DES MOINES NAVIGATEURS ET ÉVANGÉLISATEURS
Au Ve et VIIe siècle, la vague d’émigration celtique, venue de Bretagne insulaire, amène en Armorique des chefs de clans, des familles et des moines. Parmi ces derniers se trouvent Paul Aurélien, Tugdual, Brieuc, Malo et Samson, qui, avec les autochtones Patern et Corentin, seront appelés les « Sept Saints fondateurs de la Bretagne ». Leurs fondations monastiques, à l’origine des évêchés bretons, allaient en effet marquer durablement le paysage de la péninsule armoricaine, et leur christianisme celtique modèlera les croyances des fidèles.

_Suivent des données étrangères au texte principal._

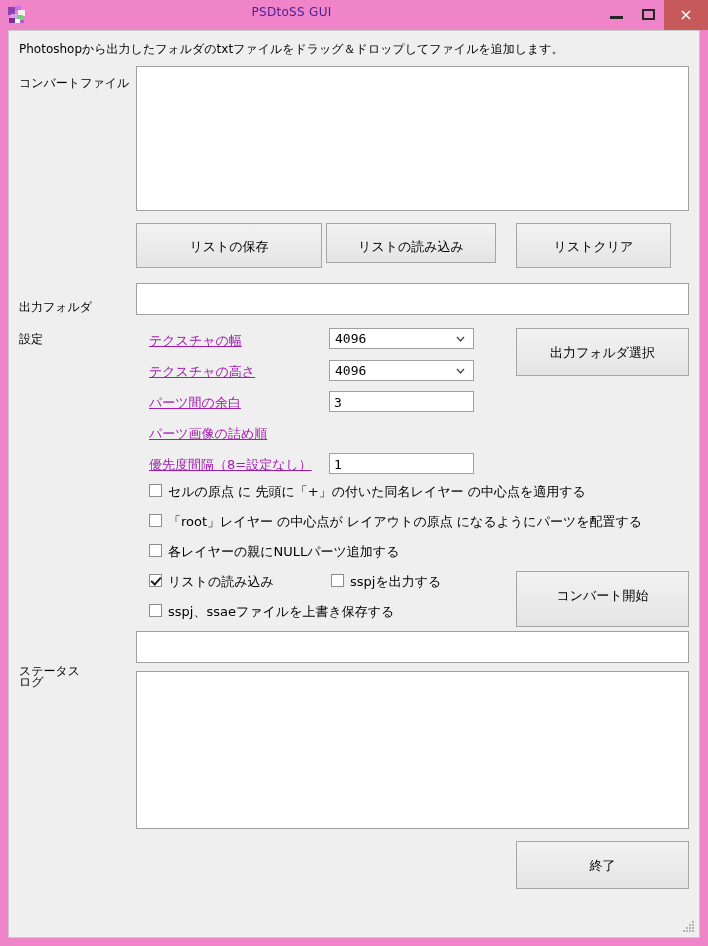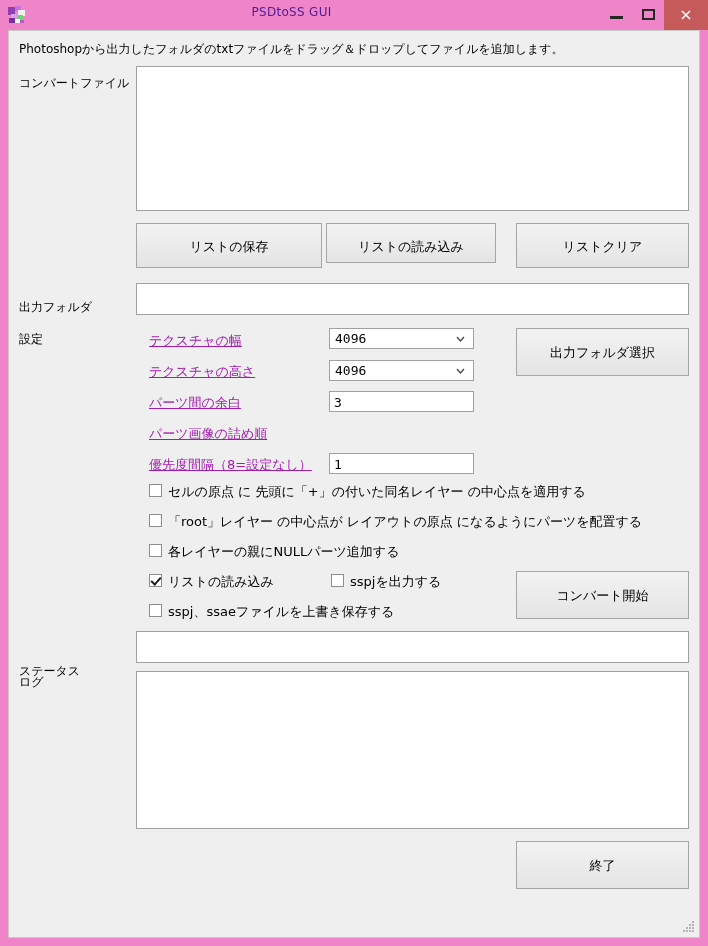--- a/index.html
+++ b/index.html
@@ -274,21 +274,21 @@
     <div class="label" style="left:10px; top:44px;">コンバートファイル</div>
 
     <div class="listbox" style="left:127px; top:35px; width:553px; height:145px;"></div>
 
     <div class="button" style="left:127px; top:192px; width:186px; height:45px; line-height:45px;">
       <span>リストの保存</span>
     </div>
     <div class="button" style="left:317px; top:192px; width:170px; height:40px; line-height:45px;">
       <span>リストの読み込み</span>
     </div>
-    <div class="button" style="left:507px; top:192px; width:173px; height:45px; line-height:45px;">
+    <div class="button" style="left:507px; top:192px; width:155px; height:45px; line-height:45px;">
       <span>リストクリア</span>
     </div>
 
     <div class="label" style="left:10px; top:268px;">出力フォルダ</div>
 
     <div class="textinput" style="left:127px; top:252px; width:553px; height:32px;"></div>
 
     <div class="label" style="left:10px; top:300px;">設定</div>
 
     <div class="sub-label" style="left:140px; top:301px;">テクスチャの幅</div>
@@ -342,21 +342,21 @@
     <div class="checkrow" style="left:322px; top:542px;">
       <span class="checkbox"></span>
       <span class="checklabel">sspjを出力する</span>
     </div>
 
     <div class="checkrow" style="left:140px; top:572px;">
       <span class="checkbox"></span>
       <span class="checklabel">sspj、ssaeファイルを上書き保存する</span>
     </div>
 
-    <div class="button" style="left:507px; top:540px; width:173px; height:48px; line-height:48px;">
+    <div class="button" style="left:507px; top:540px; width:173px; height:56px; line-height:48px;">
       <span>コンバート開始</span>
     </div>
 
     <div class="label" style="left:10px; top:632px;">ステータス</div>
     <div class="textinput" style="left:127px; top:600px; width:553px; height:32px;"></div>
 
     <div class="label" style="left:10px; top:643px;">ログ</div>
     <div class="textbox" style="left:127px; top:640px; width:553px; height:158px;"></div>
 
     <div class="button" style="left:507px; top:810px; width:173px; height:48px; line-height:48px;">

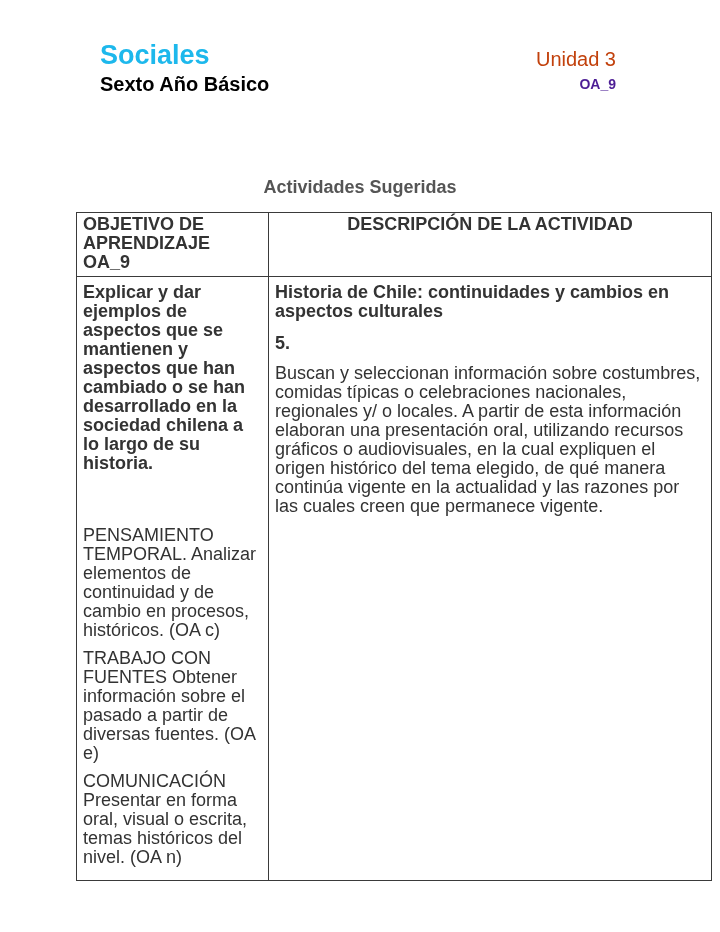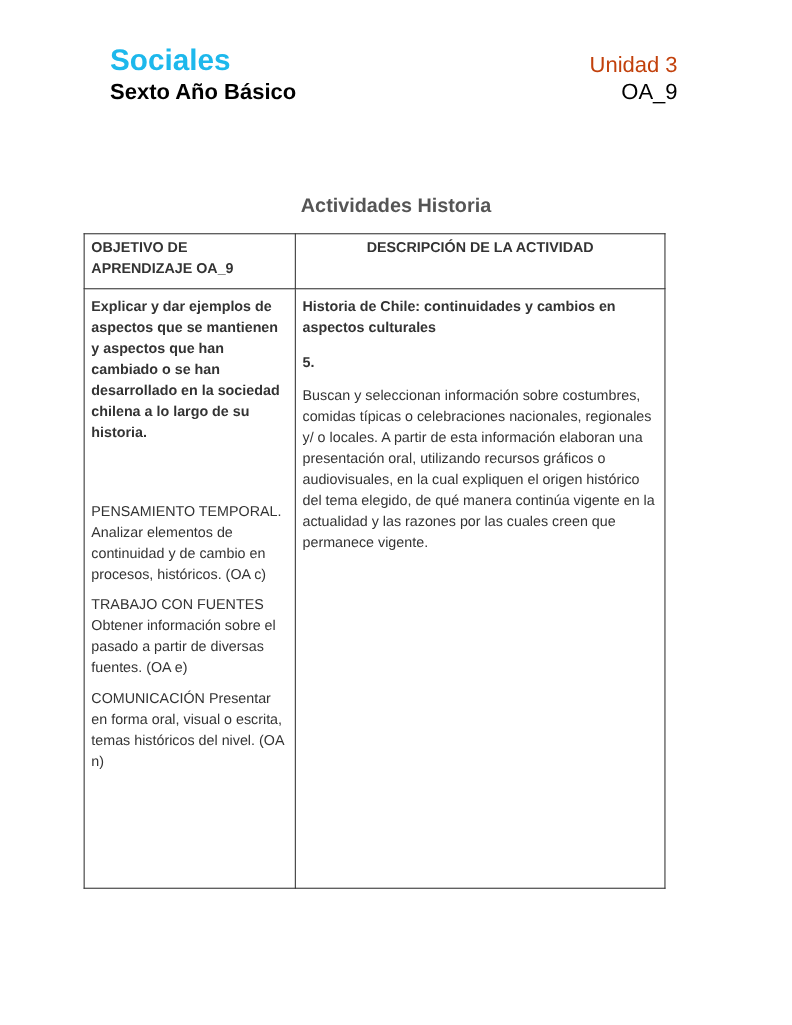--- a/index.html
+++ b/index.html
@@ -46,43 +46,43 @@
       align-items: flex-end;
       margin-top: 1px;
     }
     .grade {
       color: #000000;
       font-weight: bold;
       font-size: 20px;
       line-height: 24px;
     }
     .oa {
-      color: #000000;
-      font-weight: normal;
-      font-size: 20px;
+      color: #4c1d95;
+      font-weight: bold;
+      font-size: 14px;
       line-height: 24px;
       margin-right: 4px;
     }
     .section-title {
       position: absolute;
       left: 0;
       width: 720px;
       top: 177px;
       text-align: center;
       font-weight: bold;
       font-size: 18px;
       color: #555555;
     }
     table.activities {
       position: absolute;
       left: 76px;
       top: 212px;
-      width: 529px;
+      width: 636px;
       border-collapse: collapse;
-      font-size: 13px;
+      font-size: 18px;
       line-height: 19px;
       color: #333333;
     }
     table.activities td, table.activities th {
       border: 1.5px solid #3a3a3a;
       vertical-align: top;
       padding: 2px 6px 4px 6px;
     }
     th {
       font-weight: bold;
@@ -124,21 +124,21 @@
   <div class="row2">
     <p class="subject-title">Sociales</p>
     <span class="unit">Unidad 3</span>
   </div>
   <div class="row3">
     <span class="grade">Sexto Año Básico</span>
     <span class="oa">OA_9</span>
   </div>
 </div>
 
-<div class="section-title">Actividades Historia</div>
+<div class="section-title">Actividades Sugeridas</div>
 
 <table class="activities">
   <tbody>
       <tr class="header-row">
     <th class="col1">OBJETIVO DE APRENDIZAJE OA_9</th>
     <th class="desc-head">DESCRIPCIÓN DE LA ACTIVIDAD</th>
   </tr>
   <tr class="body-row">
     <td class="col1">
       <p class="obj-main">Explicar y dar ejemplos de aspectos que se mantienen y aspectos que han cambiado o se han desarrollado en la sociedad chilena a lo largo de su historia.</p>

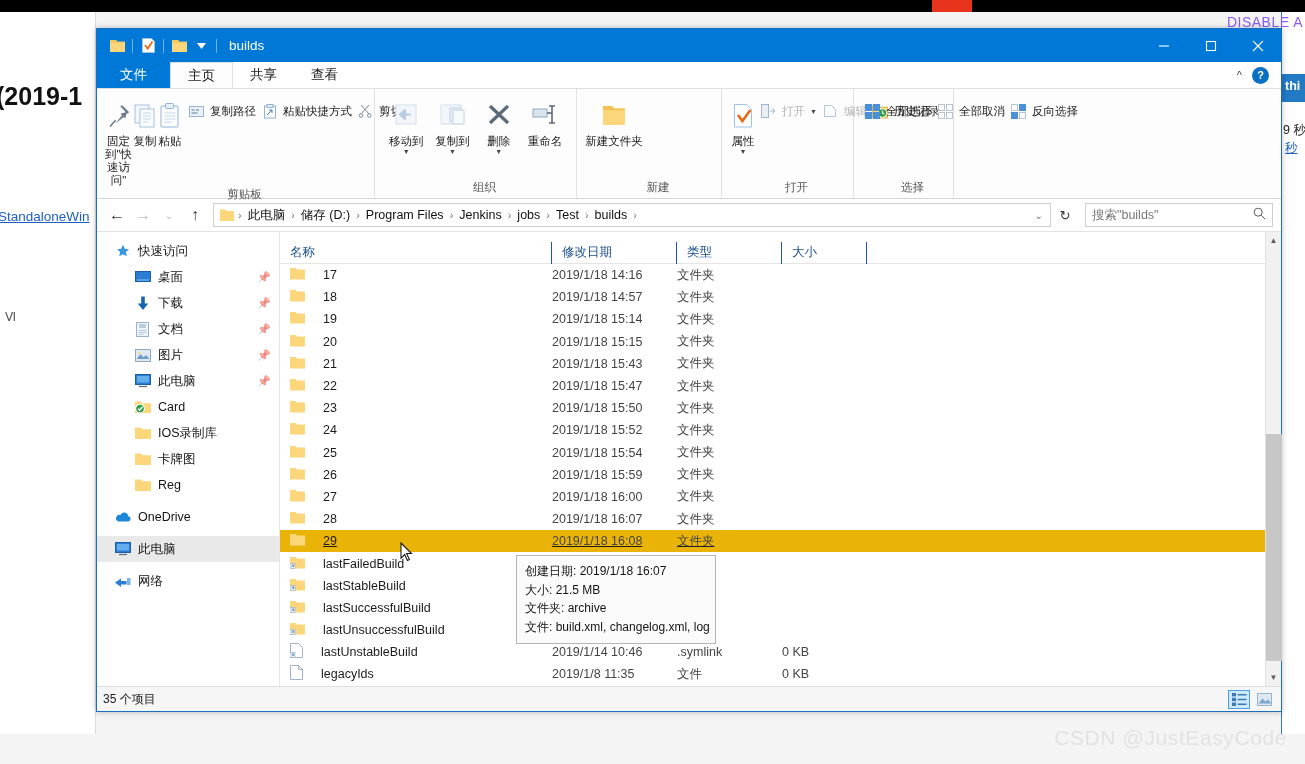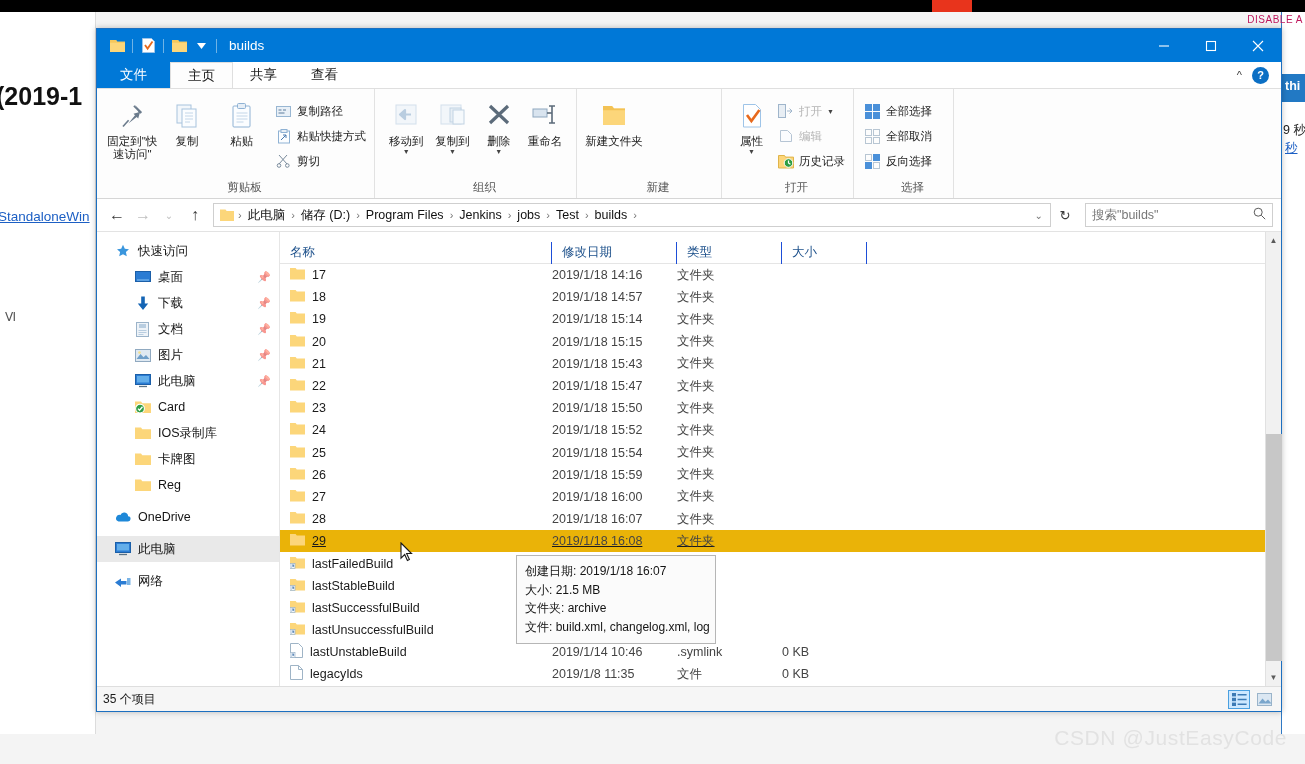--- a/index.html
+++ b/index.html
@@ -9,21 +9,21 @@
     overflow: hidden; background: #ffffff;
   }
   #root { position: relative; width: 1305px; height: 764px; background: #ffffff; }
 
   
   .bg-black-strip { position:absolute; left:0; top:0; width:1305px; height:12px; background:#000; }
   .bg-red-block { position:absolute; left:932px; top:0; width:40px; height:12px; background:#e8341c; }
   .bg-page { position:absolute; left:0; top:12px; width:1305px; height:752px; background:#f4f4f4; }
   .bg-white-col { position:absolute; left:0; top:12px; width:96px; height:722px; background:#fff; border-right:1px solid #dcdcdc; }
   .bg-white-right { position:absolute; left:1282px; top:12px; width:23px; height:722px; background:#fff; }
-  .bg-disable { position:absolute; right:2px; top:14px; font-size:10px; color:#be185d; letter-spacing:.5px; white-space:nowrap; }
+  .bg-disable { position:absolute; right:2px; top:14px; font-size:14px; color:#8b5cf6; letter-spacing:.5px; white-space:nowrap; }
   .bg-title { position:absolute; left:-4px; top:82px; font-size:25px; font-weight:bold; color:#111; white-space:nowrap; }
   .bg-link { position:absolute; left:-2px; top:209px; font-size:13.5px; color:#1c5fc4; text-decoration:underline; white-space:nowrap; }
   .bg-tick { position:absolute; left:5px; top:310px; font-size:12px; color:#555; }
   .bg-blue-panel { position:absolute; left:1281px; top:74px; width:24px; height:28px; background:#2279c4; }
   .bg-blue-text { position:absolute; left:1285px; top:79px; font-size:12.5px; color:#fff; font-weight:bold; white-space:nowrap; }
   .bg-right-line1 { position:absolute; left:1283px; top:122px; font-size:12.5px; color:#222; white-space:nowrap; }
   .bg-right-line2 { position:absolute; left:1285px; top:140px; font-size:12.5px; color:#1c5fc4; text-decoration:underline; white-space:nowrap; }
   .bg-right-border { position:absolute; left:1281px; top:12px; width:1px; height:722px; background:#2f79c4; }
   .watermark { position:absolute; right:18px; bottom:14px; font-size:21px; color:#e2e2e2; letter-spacing:.6px; white-space:nowrap; }
 
@@ -55,21 +55,21 @@
              display:flex; align-items:center; justify-content:center; }
 
   
   .ribbon { height:110px; background:#fdfdfd; border-bottom:1px solid #d6d6d6; display:flex; position:relative; flex:0 0 auto; }
   .rgroup { position:relative; display:flex; flex-direction:column; border-right:1px solid #e2e2e2; padding:4px 0 0 0; }
   .rgroup-body { display:flex; flex:1; align-items:flex-start; padding:3px 8px 0 8px; }
   .rgroup-title { text-align:center; font-size:11.5px; color:#555; padding-bottom:3px;padding-left:18px; }
   .big-btn { width:58px; display:flex; flex-direction:column; align-items:center; padding-top:4px; }
   .big-btn .lbl { font-size:11.5px; color:#222; text-align:center; line-height:13px; margin-top:3px; }
   .big-ico { height:32px; display:flex; align-items:center; justify-content:center; }
-  .small-col { display:flex; flex-direction:column; justify-content:flex-start; padding-top:5px; gap:5px; }
+  .small-col { display:flex; justify-content:flex-start; padding-top:5px; gap:5px; }
   .small-btn { display:flex; align-items:center; gap:5px; font-size:11.5px; color:#222; height:20px; white-space:nowrap; }
   .small-btn.dis { color:#b3b3b3; }
   .small-ic { width:17px; height:17px; display:flex; align-items:center; justify-content:center; }
   .caret { font-size:7px; color:#444; }
 
   
   .addr-row { height:32px; display:flex; align-items:center; background:#fff; padding:0 8px; flex:0 0 auto; gap:2px; }
   .nav-btn { width:24px; height:24px; display:flex; align-items:center; justify-content:center; color:#3b3b3b; font-size:16px; }
   .nav-btn.dim { color:#bfbfbf; }
   .addr-box { flex:1; height:24px; border:1px solid #cfcfcf; background:#fff; display:flex; align-items:center; padding:0 4px; margin-left:4px; }
@@ -96,21 +96,21 @@
   .cols { height:22px; display:flex; align-items:center; border-bottom:1px solid #e5e5e5; background:#fff; font-size:12.5px; color:#1b4f8a; }
   .col { padding-left:10px; border-right:1px solid #1d4ed8; height:22px; display:flex; align-items:center; }
   .c-name { width:272px; }
   .c-date { width:125px; }
   .c-type { width:105px; }
   .c-size { width:85px; }
   .rows { flex:1; overflow:hidden; position:relative; }
   .row { height:22.2px; display:flex; align-items:center; font-size:12.5px; color:#1b1b1b; }
   .row.sel { background:#eab308;text-decoration:underline; }
   .cell { display:flex; align-items:center; height:100%; }
-  .cell.name { width:272px; padding-left:10px; gap:7px; }
+  .cell.name { width:272px; padding-left:10px; gap:18px; }
   .cell.date { width:125px; color:#444; }
   .cell.type { width:105px; color:#444; }
   .cell.size { width:85px; color:#444; }
 
   
   .vscroll { width:16px; background:#f1f1f1; border-left:1px solid #e1e1e1; display:flex; flex-direction:column;
              align-items:center; flex:0 0 auto; }
   .sc-arrow { height:17px; width:16px; display:flex; align-items:center; justify-content:center; color:#5a5a5a; font-size:8px; }
   .sc-track { flex:1; width:16px; position:relative; }
   .sc-thumb { position:absolute; left:0; width:16px; background:#c7c7c7; }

Le Tro Breiz perpétue le souvenir de ces moines défricheurs et évangélisateurs, qui se proclamaient avant tout « pèlerins pour l’amour de Dieu ».
CONSEIL SPIRITUEL : S’ouvrir à l’échange
L’un des charmes du pèlerinage est d’être hébergé chez l’habitant. La rencontre est propice. Celui qui accueille s’enrichit de l’expérience de celui qui s’arrête et celui qui s’arrête s’enrichit de l’accueil qu’il reçoit.